From the book Minorities in the Arab World , A.H. Hourani. Oxford University Press, 1947.  

These are religious minorities that have resided in Egypt, Palestine, Lebanon, Syria and Iraq, or in other parts of  the     Middle East before coming to these countries, and are nationals of these countries,  are Sunni but not Arabic speaking, and  others again that are neither Sunni not Arab.


(1) The Yazidis are at times defined as “devil worshippers”, but this is inaccurate. They regard Satan as the fallen angel who will some day be reconciled with God, and take considerable pains to propitiate him. They symbolize him as a sacred peacock. They regards the Old and New Testaments and the Quran as Sacred Books, and their rites show signs of Christian, Muslim and Magian influences. They are a racial as well as a religious minority, being probably of Kurdish origin. The speak a Kurdish dialect, but use Arabic in their rites. The center of their religion is at Sheikh Adi, north of Mosul.

 

(2) The Mandeans are also known as Sabaeans or Christians of St John. The doctrines of their religions are not very different from those of Islam, with certain accretions form other religions. Although they speak Arabic in daily life, they use a distinctive language for liturgical and other religious purposes. Ritual ablutions play an important part in the practice of their faith, which also enjoins upon them vegetarianism and pacifism.

 

(3) The Shabak are a community of Kurdish origin who live in the same area as the Yazidis and are not clearly differentiated form them. Their religion is compounded of Yazidi and extreme Shi'i elements.

 

(4) The Baha'is profess the doctrine first expounded by a Persian religious reformer, the Bab, in 1844 and amplified by his successor.
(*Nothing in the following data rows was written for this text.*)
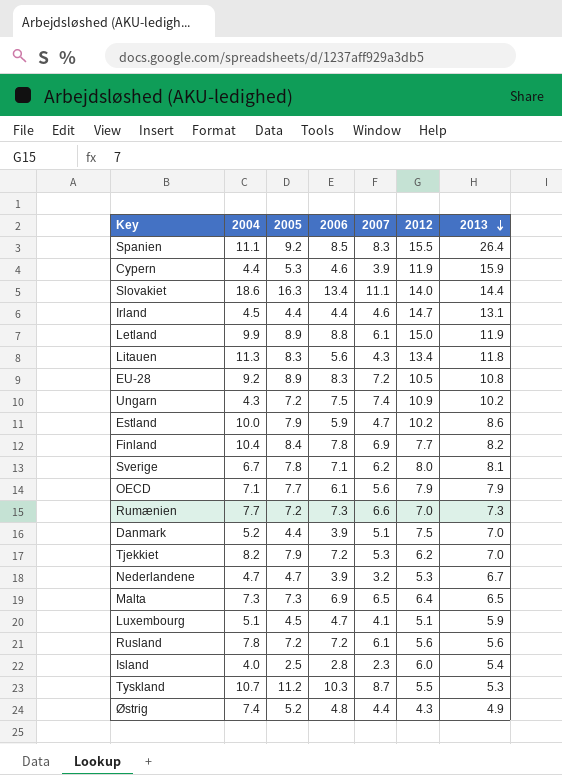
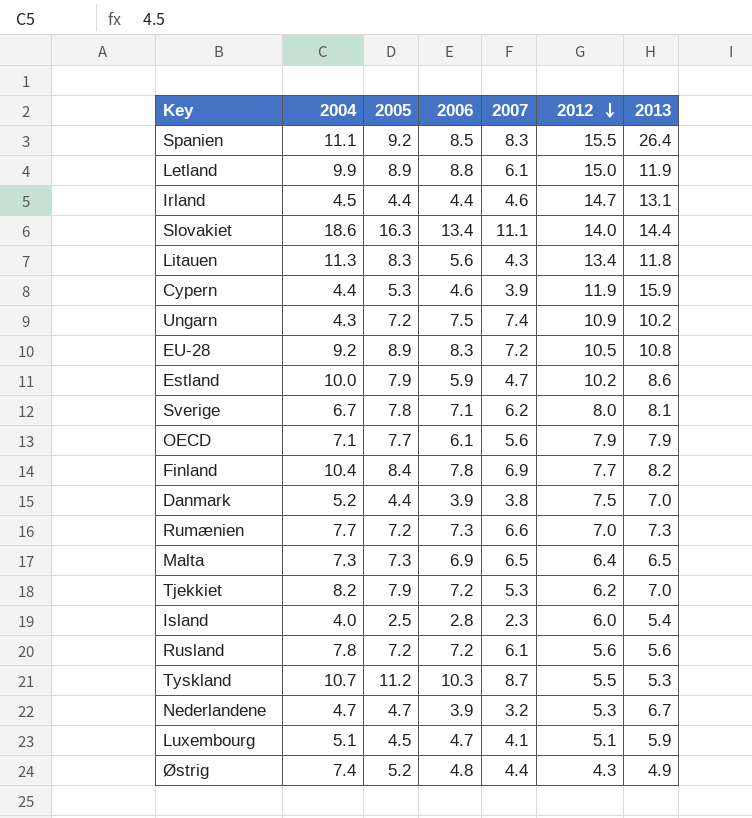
row order: 2013 descending -> 2012 descending
Danmark | 2007: 5.1 -> 3.8

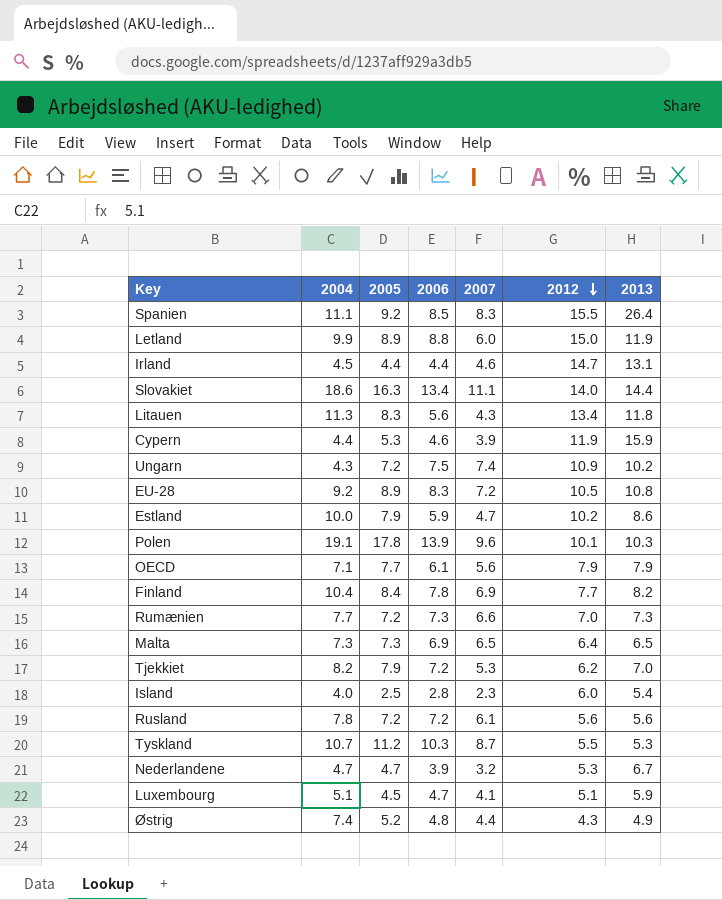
row Sverige: 6.7 | 7.8 | 7.1 | 6.2 | 8.0 | 8.1 -> none
row Danmark: 5.2 | 4.4 | 3.9 | 3.8 | 7.5 | 7.0 -> none
Letland | 2007: 6.1 -> 6.0
row Polen: none -> 19.1 | 17.8 | 13.9 | 9.6 | 10.1 | 10.3

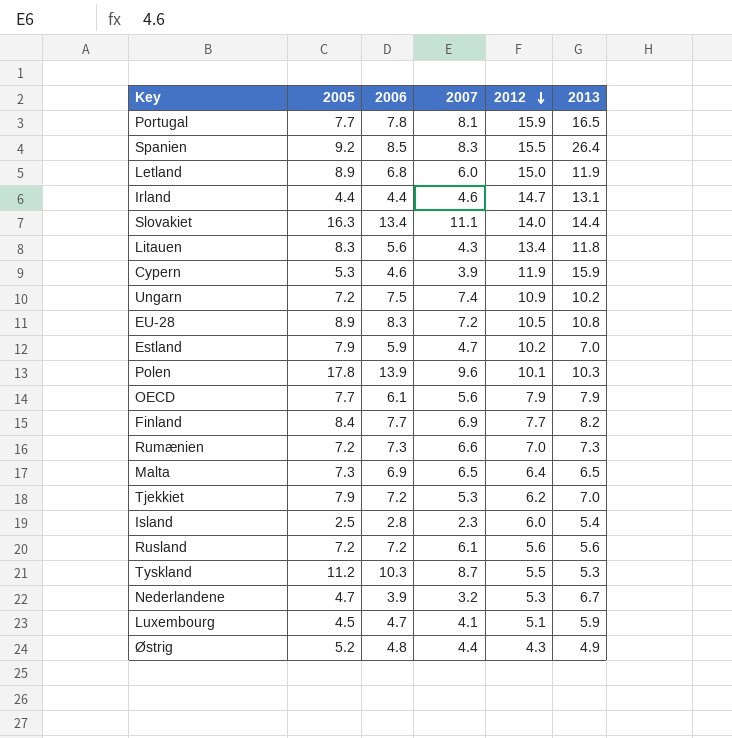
column 2004 | position: 2 -> none
row Portugal: none -> 7.7 | 7.8 | 8.1 | 15.9 | 16.5
Letland | 2006: 8.8 -> 6.8
Estland | 2013: 8.6 -> 7.0
Finland | 2006: 7.8 -> 7.7

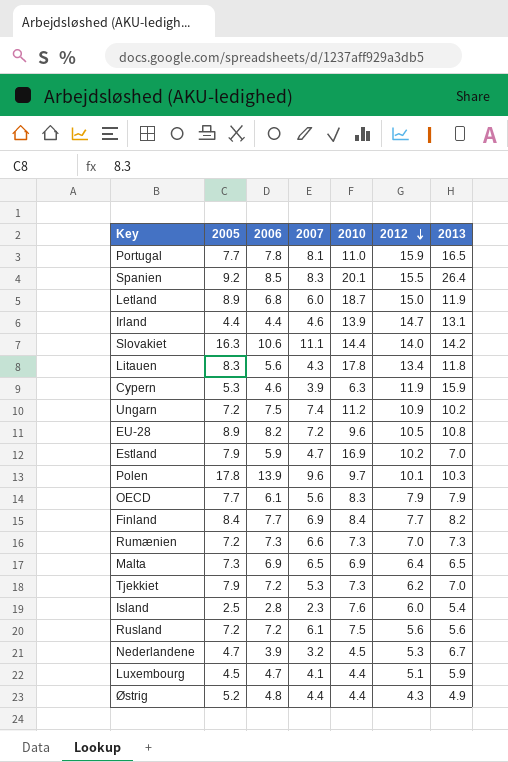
column 2010 | position: none -> 5
row Tyskland: 11.2 | 10.3 | 8.7 | 5.5 | 5.3 -> none
Slovakiet | 2006: 13.4 -> 10.6
Slovakiet | 2013: 14.4 -> 14.2
EU-28 | 2006: 8.3 -> 8.2

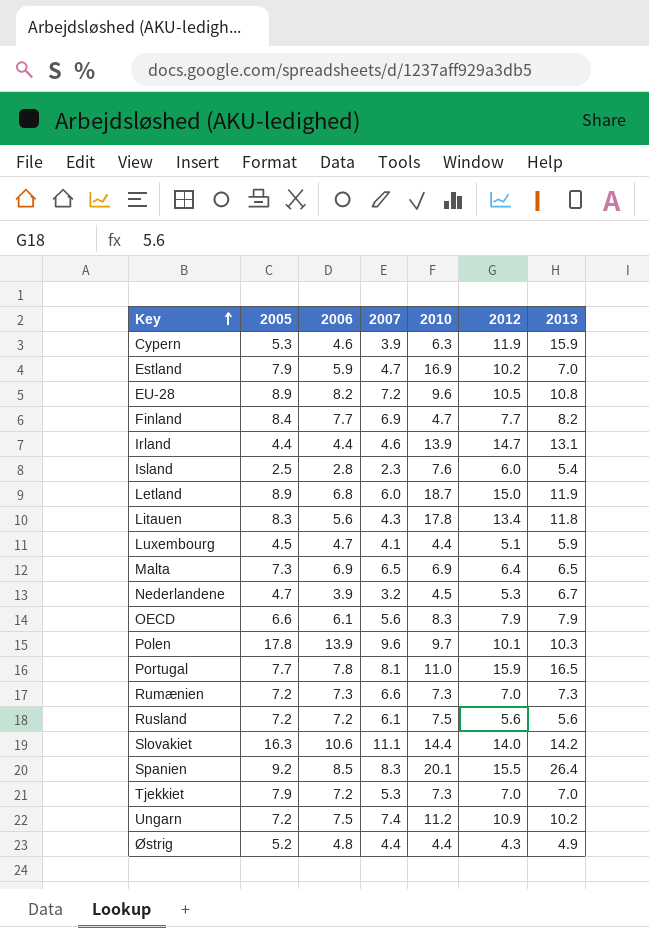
row order: 2012 descending -> Key ascending
Finland | 2010: 8.4 -> 4.7
OECD | 2005: 7.7 -> 6.6
Tjekkiet | 2012: 6.2 -> 7.0

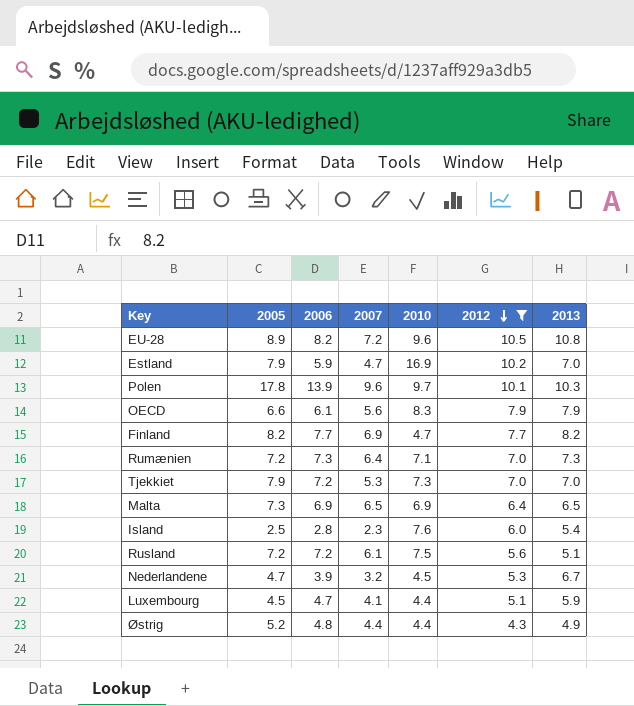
filter: none -> 2012 <= 10.5
row order: Key ascending -> 2012 descending
Finland | 2005: 8.4 -> 8.2
Rumænien | 2007: 6.6 -> 6.4
Rumænien | 2010: 7.3 -> 7.1
Rusland | 2013: 5.6 -> 5.1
Persecuted in Persia, they transferred their headquarters to Palestine and sent out missionaries as far as America. The greta majority of Baha'is is still in Iran. They believe in a progressive and unending succession of revelations, each leading man nearer to the incomprehensible nature of God; but on the whole their preaching is directed more towards ethics than the elaboration of a systematic theology.